◆ **WORK ORDER**
Please report, as a bare number, how many lines below include the string "CommitteeCredits".

_ _ _ _

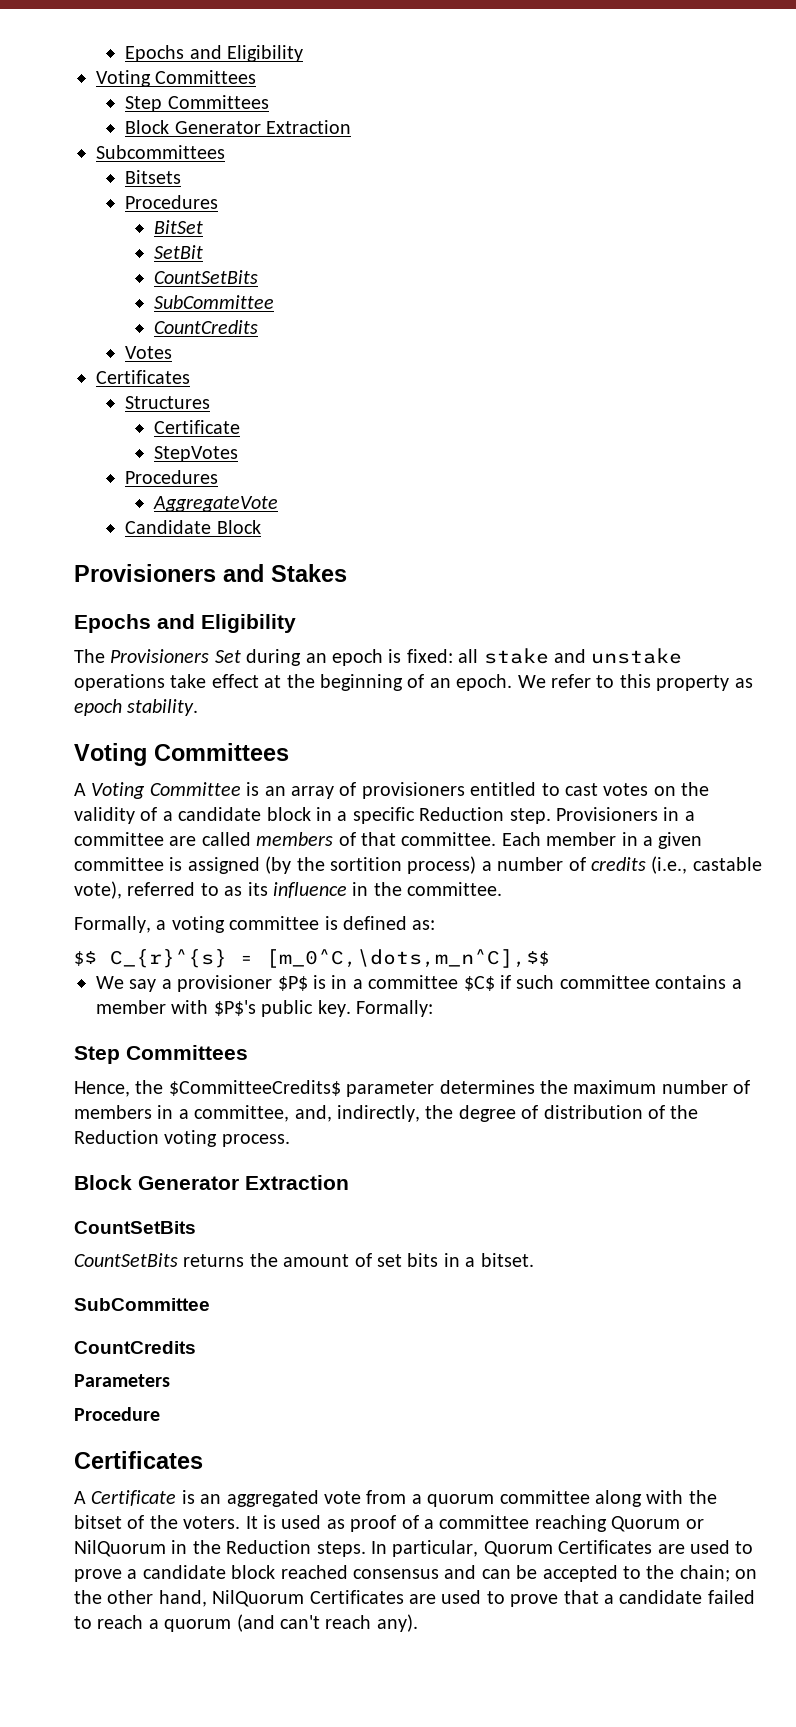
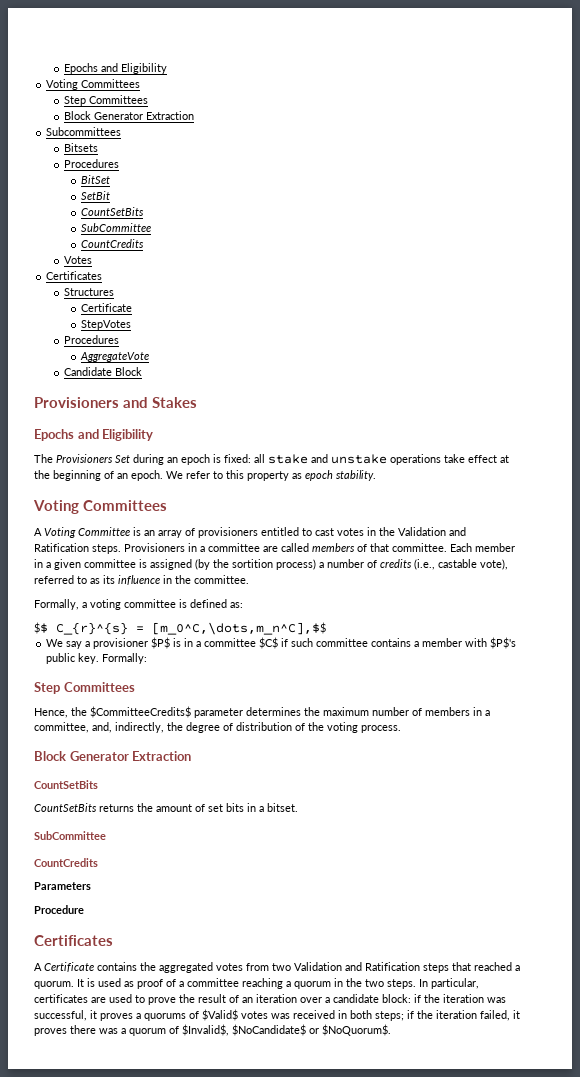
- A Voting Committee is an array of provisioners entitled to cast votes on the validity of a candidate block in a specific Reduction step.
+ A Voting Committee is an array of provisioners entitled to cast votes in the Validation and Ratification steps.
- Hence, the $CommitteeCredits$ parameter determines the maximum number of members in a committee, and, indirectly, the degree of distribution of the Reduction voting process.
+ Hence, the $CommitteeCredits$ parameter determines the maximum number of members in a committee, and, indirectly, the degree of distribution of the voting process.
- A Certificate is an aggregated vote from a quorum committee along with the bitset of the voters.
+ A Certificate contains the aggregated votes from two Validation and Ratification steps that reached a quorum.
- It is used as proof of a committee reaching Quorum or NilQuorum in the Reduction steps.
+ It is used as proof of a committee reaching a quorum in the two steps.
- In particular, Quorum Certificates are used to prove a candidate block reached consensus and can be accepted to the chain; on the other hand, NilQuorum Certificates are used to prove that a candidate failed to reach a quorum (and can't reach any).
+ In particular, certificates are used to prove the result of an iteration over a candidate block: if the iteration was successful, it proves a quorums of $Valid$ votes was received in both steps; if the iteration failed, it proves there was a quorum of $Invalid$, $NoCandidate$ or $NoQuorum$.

_ _ _ _

◆ **ANSWER SPACE**
2